Supplied entries:

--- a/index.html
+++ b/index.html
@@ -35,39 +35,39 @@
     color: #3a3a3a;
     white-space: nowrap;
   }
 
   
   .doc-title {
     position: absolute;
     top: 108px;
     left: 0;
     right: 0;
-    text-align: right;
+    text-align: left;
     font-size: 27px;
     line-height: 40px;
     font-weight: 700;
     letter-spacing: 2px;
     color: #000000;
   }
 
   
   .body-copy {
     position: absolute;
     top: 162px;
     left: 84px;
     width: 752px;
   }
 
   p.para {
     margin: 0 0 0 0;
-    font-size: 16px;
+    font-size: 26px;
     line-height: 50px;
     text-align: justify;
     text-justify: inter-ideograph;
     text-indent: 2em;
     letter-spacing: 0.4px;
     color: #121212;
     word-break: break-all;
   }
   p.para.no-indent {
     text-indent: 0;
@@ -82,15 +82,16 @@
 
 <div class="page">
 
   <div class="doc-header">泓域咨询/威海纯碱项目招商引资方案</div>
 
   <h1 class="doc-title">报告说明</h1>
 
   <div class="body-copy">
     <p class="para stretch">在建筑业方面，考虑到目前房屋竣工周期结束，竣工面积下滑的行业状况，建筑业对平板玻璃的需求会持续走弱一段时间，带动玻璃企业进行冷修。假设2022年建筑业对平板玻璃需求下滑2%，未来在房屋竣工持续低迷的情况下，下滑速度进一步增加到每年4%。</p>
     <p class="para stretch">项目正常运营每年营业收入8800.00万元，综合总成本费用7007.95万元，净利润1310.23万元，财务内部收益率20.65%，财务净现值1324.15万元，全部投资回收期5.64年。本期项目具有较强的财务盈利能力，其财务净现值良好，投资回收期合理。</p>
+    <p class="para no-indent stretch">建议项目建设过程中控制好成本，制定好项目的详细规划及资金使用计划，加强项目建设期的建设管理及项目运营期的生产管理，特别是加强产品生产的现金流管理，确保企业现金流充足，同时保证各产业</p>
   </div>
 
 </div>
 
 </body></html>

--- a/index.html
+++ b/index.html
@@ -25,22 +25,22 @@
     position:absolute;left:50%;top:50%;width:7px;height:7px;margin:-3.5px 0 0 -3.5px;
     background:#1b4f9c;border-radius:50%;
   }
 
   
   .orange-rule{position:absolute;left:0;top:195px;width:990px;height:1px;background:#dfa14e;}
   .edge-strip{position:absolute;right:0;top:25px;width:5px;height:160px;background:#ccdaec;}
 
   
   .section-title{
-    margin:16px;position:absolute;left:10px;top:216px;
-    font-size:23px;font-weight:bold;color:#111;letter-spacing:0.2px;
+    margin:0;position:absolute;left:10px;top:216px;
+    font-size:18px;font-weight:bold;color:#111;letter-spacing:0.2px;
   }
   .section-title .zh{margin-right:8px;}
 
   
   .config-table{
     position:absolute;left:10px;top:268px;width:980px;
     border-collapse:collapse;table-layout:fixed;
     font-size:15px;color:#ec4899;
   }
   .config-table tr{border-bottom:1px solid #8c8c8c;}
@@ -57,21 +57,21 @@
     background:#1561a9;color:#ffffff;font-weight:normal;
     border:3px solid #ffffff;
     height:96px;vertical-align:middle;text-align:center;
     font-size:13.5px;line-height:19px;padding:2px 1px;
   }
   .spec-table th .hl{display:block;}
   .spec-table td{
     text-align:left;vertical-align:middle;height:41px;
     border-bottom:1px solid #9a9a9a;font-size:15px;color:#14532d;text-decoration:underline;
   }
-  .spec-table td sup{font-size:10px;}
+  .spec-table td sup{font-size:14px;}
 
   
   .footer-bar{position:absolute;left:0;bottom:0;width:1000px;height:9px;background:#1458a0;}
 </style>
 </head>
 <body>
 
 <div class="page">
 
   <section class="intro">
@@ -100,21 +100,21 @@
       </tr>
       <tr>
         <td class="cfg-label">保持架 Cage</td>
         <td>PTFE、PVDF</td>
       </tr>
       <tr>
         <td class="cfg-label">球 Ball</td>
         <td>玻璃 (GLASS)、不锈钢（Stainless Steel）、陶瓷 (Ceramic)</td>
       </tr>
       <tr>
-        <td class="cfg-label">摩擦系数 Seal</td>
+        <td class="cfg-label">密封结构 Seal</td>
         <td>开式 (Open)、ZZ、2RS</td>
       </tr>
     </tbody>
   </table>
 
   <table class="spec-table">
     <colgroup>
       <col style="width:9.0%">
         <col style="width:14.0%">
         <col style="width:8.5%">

What you need to do: Scan the entries for the string "vertical" and report only how many lines contain it.

Answer to this exercise: 2